Néanmoins, il faut reconnaître une profondeur certaine au regard de Taylor. Ma critique des auteurs libéraux est justement cette atomisation totale qui, comme le dit Taylor, s’apparente plus à un préjugé culturel qu’à une analyse lucide. Notre identité est sans aucun doute forgée en partie par la communauté au sein de laquelle on se développe. Seulement, le fait qu’elle le soit « en partie » m’apparaît comme crucial alors que Taylor semble l’écarter sans grande considération. Nous sommes certainement des individus différents que nous serions dans une société différente mais, dans la mesure où l’on ne croit pas dans un déterminisme absolu (ce qui n’est pas le cas de Taylor, qui admire l’« autonomie radicale » qu’offre l’éthique kantienne), il faut aussi tenir compte qu’une part de notre identité serait la même peu importe le contexte culturel. Ce fondement inaltérable de notre identité, qu’on le conçoive comme génétique ou comme spirituel, mérite définitivement d’être préservé autant pour la beauté que pour le progrès que permet la diversité des individus.

Je partage donc la prémisse philosophique et la critique de Taylor à l’encontre du libéralisme. Seulement, je ne pousse pas son principe aussi loin que lui. En tenant compte de l’ensemble du parcours de vie de Charles Taylor, je crois qu’il adhère à son idéal par goût intense pour la paix. Son idéal réalisé offre une paix d’esprit encore plus profonde que toutes les paix sociales : Plus d’opposition entre « moi » et « nous », plus d’obligation sociale et plus de frustration individuelle. En acceptant l’implication automatique d’un individu dans la vie de sa communauté (ce que le libéralisme évite), Taylor n’a d’autres options pour garantir la paix que d’espérer la fin de ce qui cause des conflits à l’intérieur d’une communauté culturelle : la différence. Il ne souhaite pas que nous devenions tous des clones qui ne soient pas différenciables mais son idéal communautaire exclue les désaccords les plus fondamentaux au sujet de l’origine de l’autorité et du sens de la vie. Je crois que le communautarisme de Taylor peut être concilié à l’authentique diversité individuelle que prône le libéralisme en acceptant l’idée du conflit.

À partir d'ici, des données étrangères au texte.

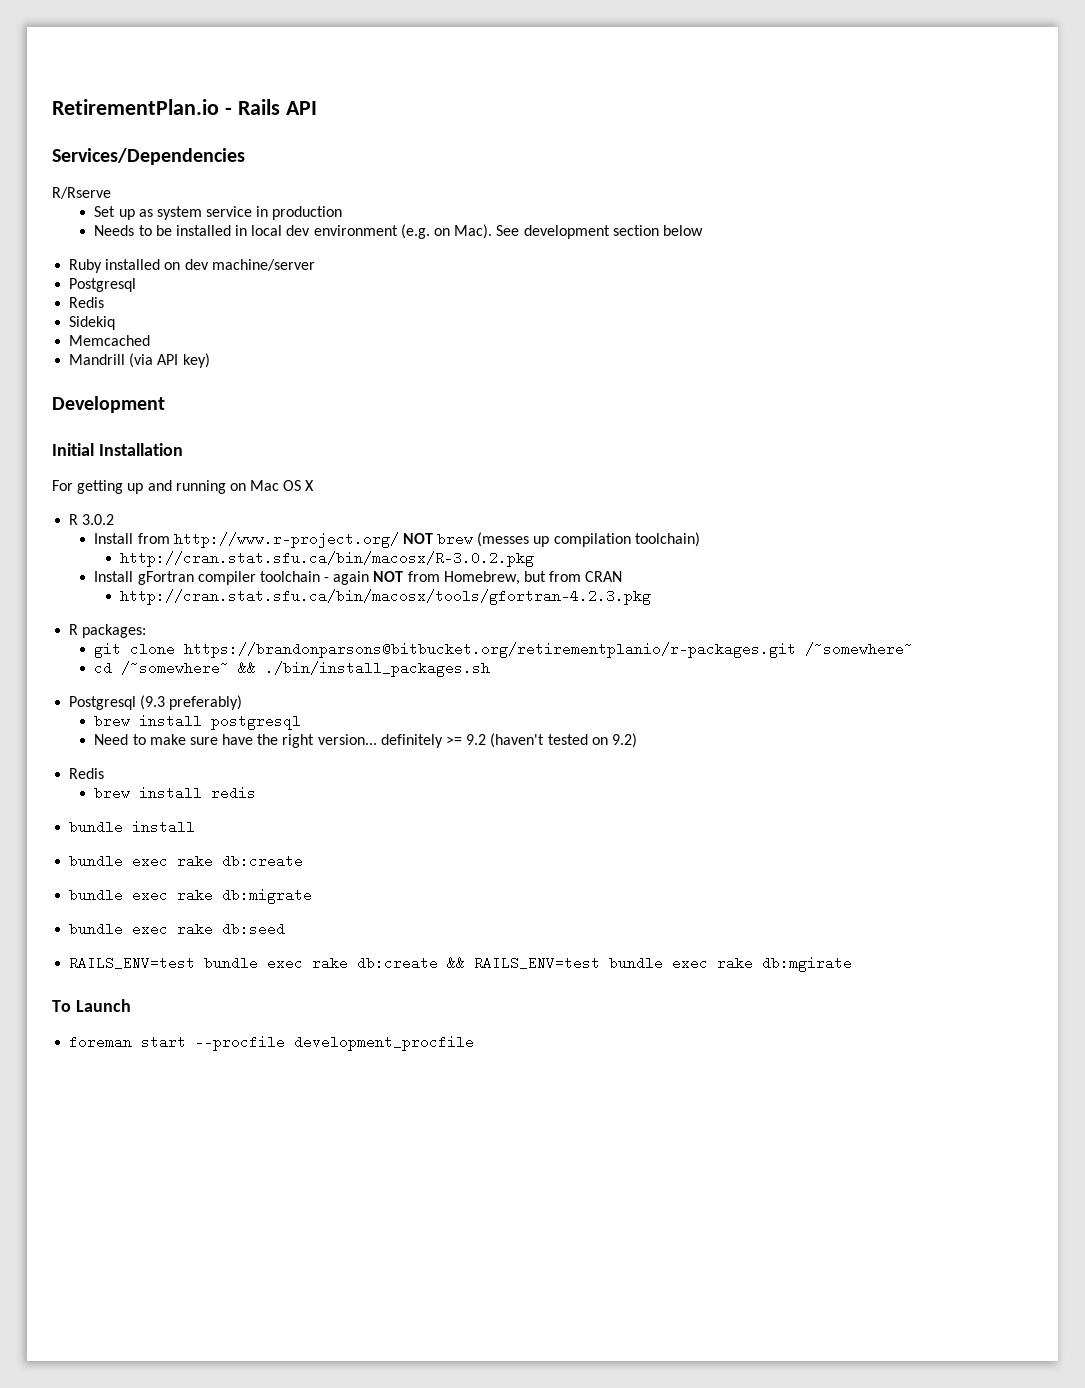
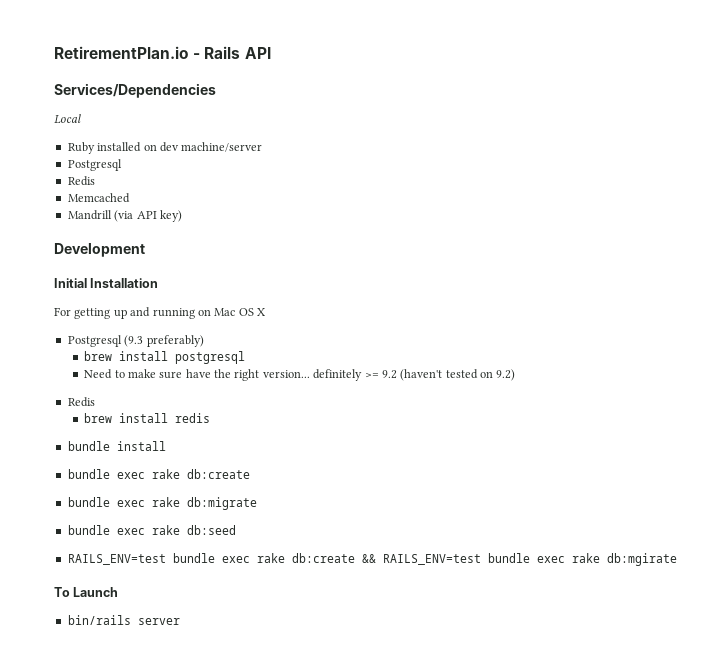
[52,187,111,199] [94,206,343,220] [94,224,703,239] R/Rserve // Set up as system service in production // Needs to be installed in local dev environment (e.g. on Mac). See development section below -> [54,114,81,124] Local
[69,316,116,330] // Sidekiq -> (95, 181) none
[69,514,115,525] [94,532,700,548] [119,551,534,567] [94,571,623,585] [119,589,651,605] [69,624,147,638] [94,642,914,658] [94,661,491,677] // R 3.0.2 // Install from http://www.r-project.org/ NOT brew (messes up compilation toolchain) // http://cran.stat.sfu.ca/bin/macosx/R-3.0.2.pkg // Install gFortran compiler toolchain - again NOT from Homebrew, but from CRAN // http://cran.stat.sfu.ca/bin/macosx/tools/gfortran-4.2.3.pkg // R packages: // git clone https://brandonparsons@bitbucket.org/retirementplanio/r-packages.git /~somewhere~ // cd /~somewhere~ && ./bin/install_packages.sh -> (266, 312) none
[69,1035,475,1051] foreman start --procfile development_procfile -> [67,615,180,625] bin/rails server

Les libéraux nient l’interdépendance existentielle entre l’individu et la société, les communautaristes acceptent cette interdépendance mais n’en acceptent pas la conséquence naturelle : des conflits sociaux récurrents, voire permanents. Si on imagine l’idéal de la vie à travers l’activité des conflits plutôt qu’à travers la passivité de la paix, cette conciliation est non seulement possible mais aussi facile et réjouissante. Si on veut la paix comme Taylor, on est forcé de choisir entre le conformisme traditionnel du communautarisme ou le désengagement social du libéralisme. Dans les deux cas, il faut s’attendre à être déçu… comme pour tout espoir de voir les conflits disparaître de l’humanité.